Depois de uma recepção típica taitiana, com direito a música local e flores, os amigos deram conta que as pranchas haviam sido extraviadas.
“Na hora rolou um stress, mas raciocinei que ali era o paraíso e nada podia nos abalar, pois surfaríamos de qualquer jeito”, conta Tchelo.
Saindo do aeroporto, Tchelo e Berta foram recepcionados por uma família francesa que mora de frente a Teahupoo, onde um amigo já havia se hospedado.
No dia seguinte, os brasileiros receberam a notícia de que a prancha estava a caminho e logo começaram os preparativos, pois uma previsão de boas ondas estava a caminho.
Depois do stress inicial foi só curtição. “Foi aquela adrenalina pegar a primeira onda, tinha dois metros perfeitos e um pequeno crowd de locais e brasileiros.

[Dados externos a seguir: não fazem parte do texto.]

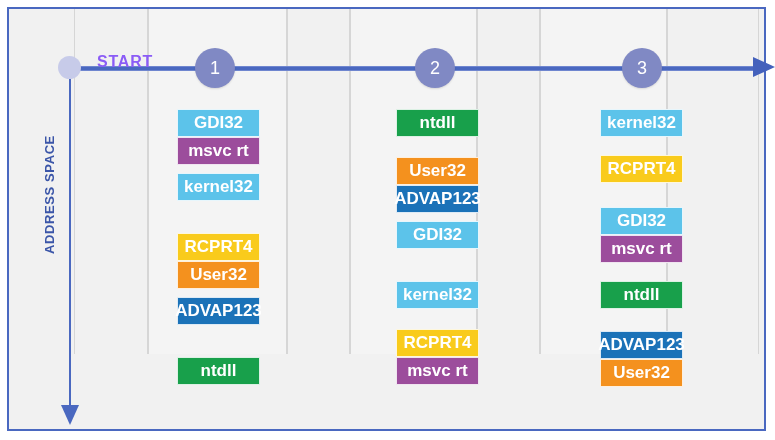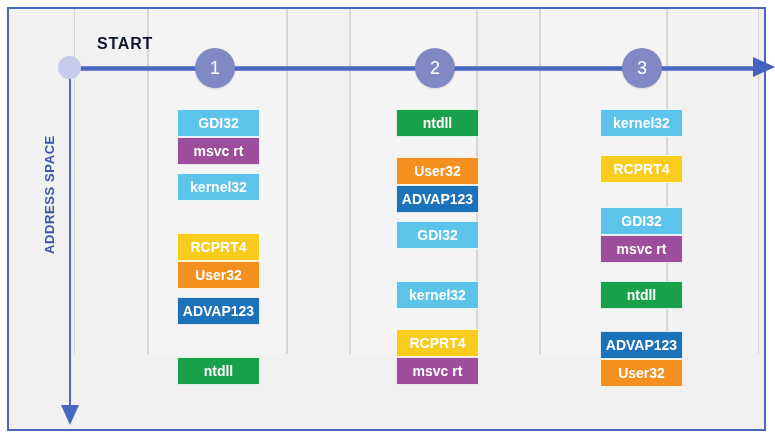"START" .start-label { color: #0f172a -> #8b5cf6; top: 26px -> 44px }
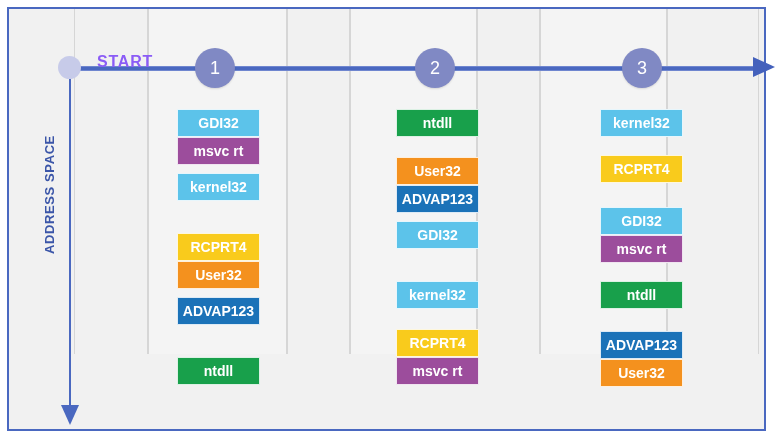"GDI32" .module { font-size: 14px -> 17px }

Um deles era o Morongo da Mormaii com uns amigos, foi legal e conversamos um pouco”, afirma Tchelo.
“No último dia, organizei para ir de barco onde meu amigo iria filmar e tinha uns dois metros. Consegui pegar uns dos meus melhores tubos já registrados e fiquei amarradão, mesmo quebrando a minha prancha Simon Anderson 6’1” mágica”, desabafa Tchelo.
Marcelo Tchelo voltou para o Brasil e mora atualmente em Maresias (SP), onde pretende dedicar-se ao tow in.